I scan the crowd until I spot the hard-faced men in dark coats, standing at intervals that provide overlapping fields of fire. They carry themselves like professional killers, men who view human life as a resource to be expended rather than preserved.

Their eyes find mine across the distance, and I see acknowledgment pass between us. Recognition of shared profession. Understanding that before this day ends, some of us will be dead.

"How many of our people are here?"

"Four. Five if you count Boris, but he's been drinking since dawn."

The mathematics are brutal. Outnumbered, outgunned, and entirely dependent on a horse that has no business competing against animals bred for this exact purpose. The odds of survival approach zero from every angle.

But mathematics don't account for desperation, don't measure the power that comes from having nothing left to lose.
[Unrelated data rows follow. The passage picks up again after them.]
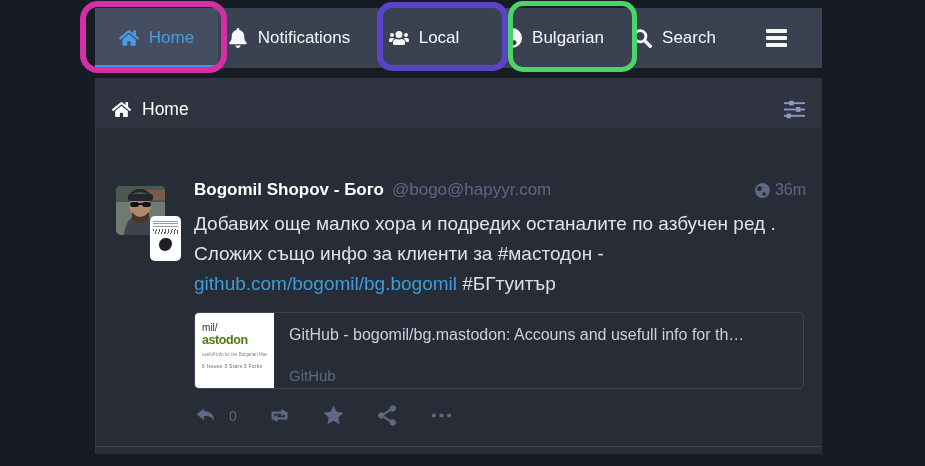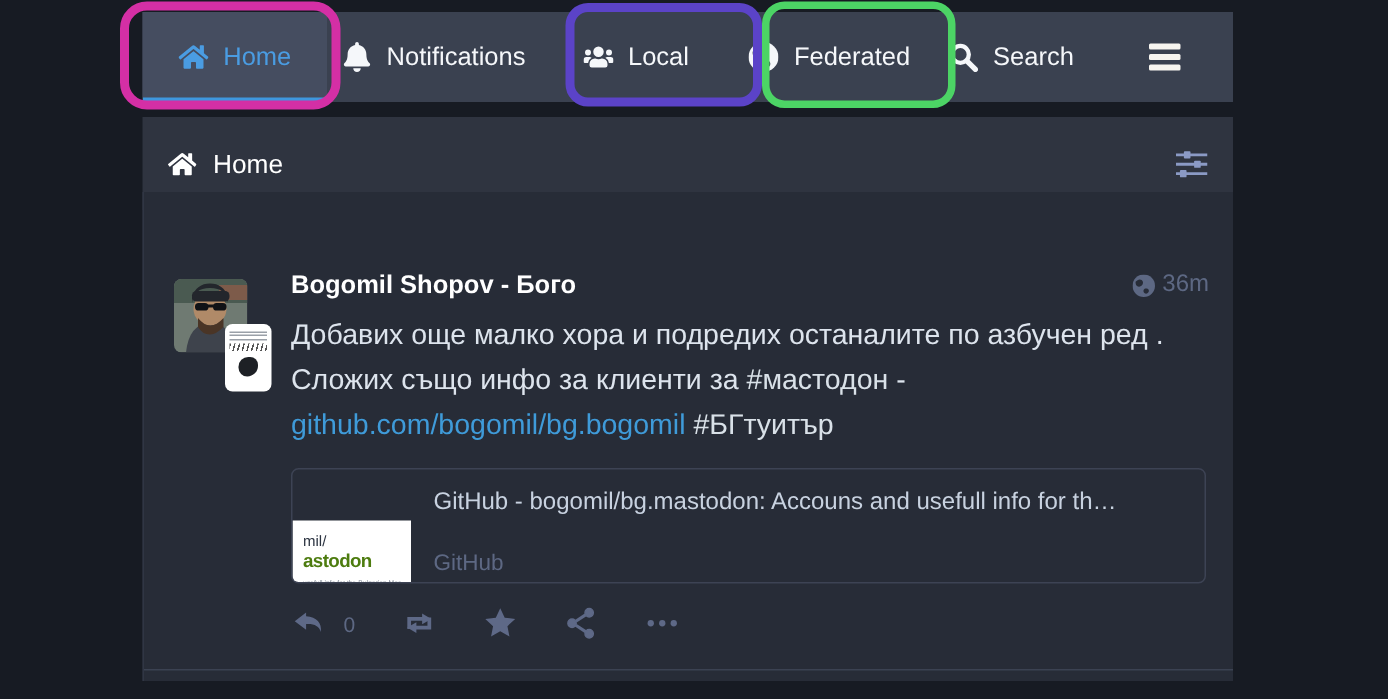--- a/index.html
+++ b/index.html
@@ -123,7 +123,7 @@
           <path fill="#3a4150" d="M2.2 5.2c1.2-1.6 3-2.2 4.3-1.3 1.4 1 1.2 2.9.1 4-1 1-2.6 1-3.6.1-.6-.6-.9-1.8-.8-2.8z"></path>
           <path fill="#3a4150" d="M8.6 10.2c1-.6 2.4-.3 2.9.7.4.9 0 2-.9 2.5-1 .5-2.2.1-2.6-.8-.4-.8-.2-1.9.6-2.4z"></path>
         </svg>
-      <span>Federated</span>
+      <span>Bulgarian</span>
     </div>
     <div class="tab tab-search">
       <svg class="ticon" viewBox="0 0 16 16" fill="none" stroke="currentColor">

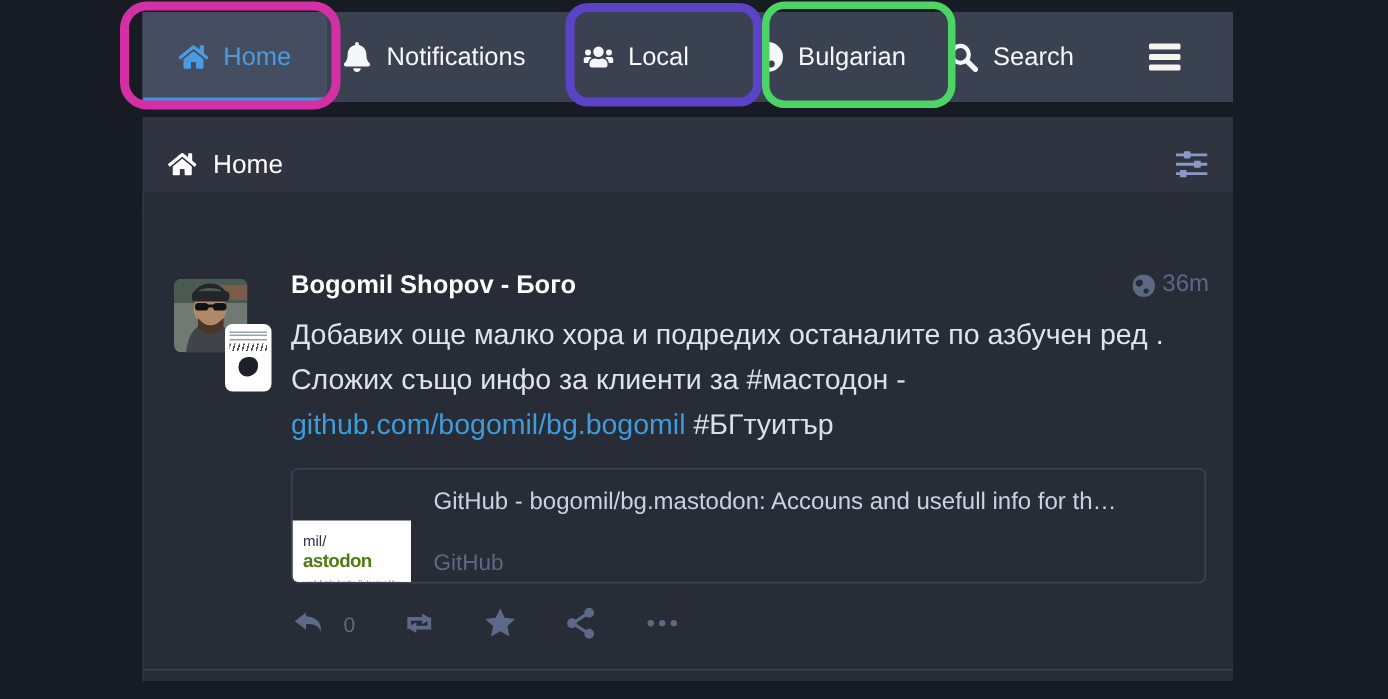--- a/index.html
+++ b/index.html
@@ -190,6 +190,7 @@
     <div class="content">
       <div class="byline">
         <span class="display-name">Bogomil Shopov - Бого</span>
+        <span class="acct">@bogo@hapyyr.com</span>
         <span class="time-group">
           <svg class="globe" viewBox="0 0 16 16">
               <circle cx="8" cy="8" r="8" fill="#5d6883"></circle>

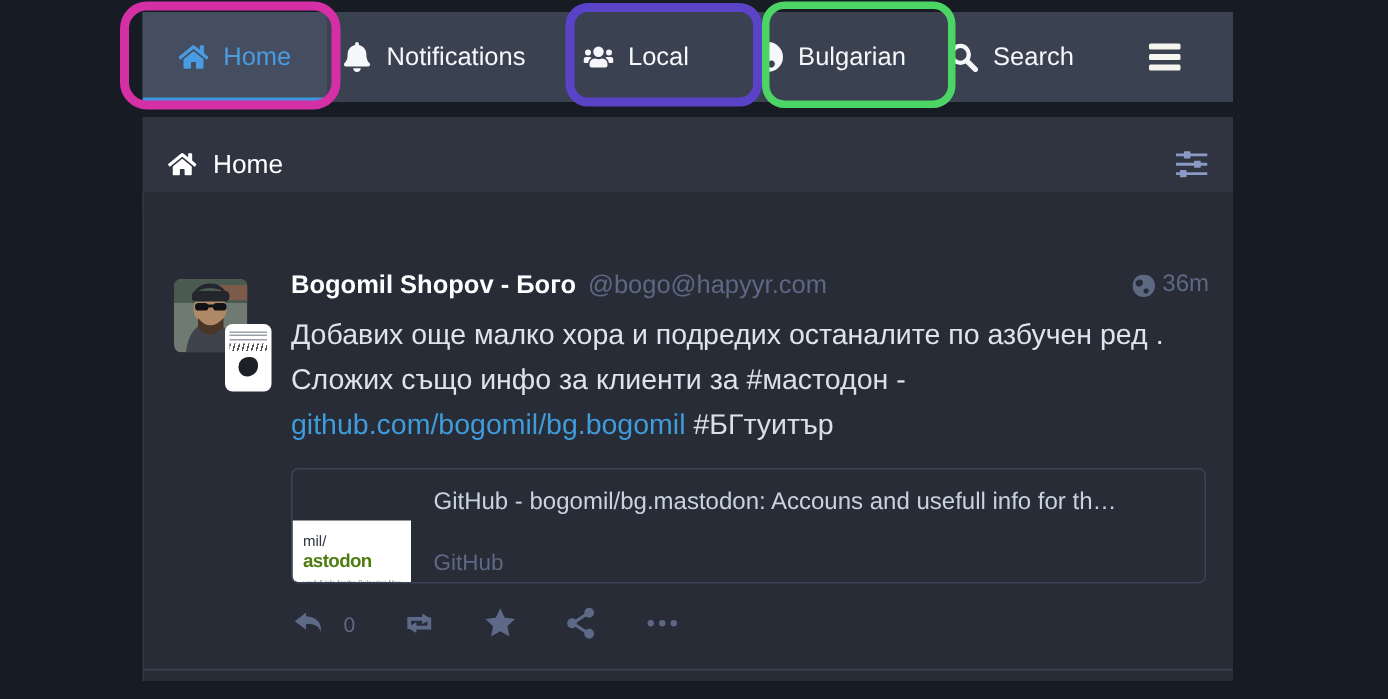--- a/index.html
+++ b/index.html
@@ -78,7 +78,7 @@
     margin-top:13px; width:610px; height:77px; display:flex; overflow:hidden;
     border:1px solid #3d4354; border-radius:5px; cursor:pointer; background:#272c37;
   }
-  .card-thumb { flex:none; width:79px; background:#ffffff; color:#252e3d; padding:9px 7px 16px;margin-top:34px; }
+  .card-thumb { flex:none; width:79px; background:#ffffff; color:#252e3d; padding:9px 7px 16px; }
   .thumb-l1 { font-size:10px; line-height:11px; color:#2b3340; }
   .thumb-l2 { font-size:12.5px; line-height:14px; font-weight:700; color:#4d7c0f; letter-spacing:-0.4px; }
   .thumb-cap { margin-top:5px; font-size:4.5px; line-height:5px; color:#7d8691; white-space:nowrap; overflow:hidden; }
"Tell our people to stay ready but don't initiate. Let the Karpins make the first move, then." I'm not used to giving the orders, but it's like Vadim has fallen apart. I don't know who he is right now. The fear of death is a stench on his entire being.

Vadim stares at me as if I've grown a second head. "And if they decide to end this with bullets instead of betting slips?"

The truth is simple and ugly—if the Karpins choose violence over sport, there's nothing any of us can do to prevent the slaughter that follows.

"Then we make sure they pay a price they're not prepared to accept."

"You mean war."

"I mean standing our ground."

Vadim shakes his head but doesn't argue. He recognizes that expression on my face, knows what it means when reason abandons me entirely. A voice crackles through speakers mounted around the complex, official and authoritative despite the chaos surrounding us.

"Ladies and gentlemen, due to the emergency situation, race start time has been delayed by thirty minutes. All horses and riders must report to staging area two for revised documentation checks."

Revised documentation checks? If officials are re-examining paperwork, looking more carefully at registration materials and identification tags, any deception Mira has attempted will be discovered within minutes.

And discovery means death. Not clean death, not quick death, but the kind of prolonged, creative brutality that the Karpins reserve for people who dare to cheat them.

I spot Mira near the staging gate, still holding Rusalka's lead rope but now surrounded by officials in those damning yellow vests. They gesture toward clipboards and folders, asking questions that she answers with carefully controlled responses.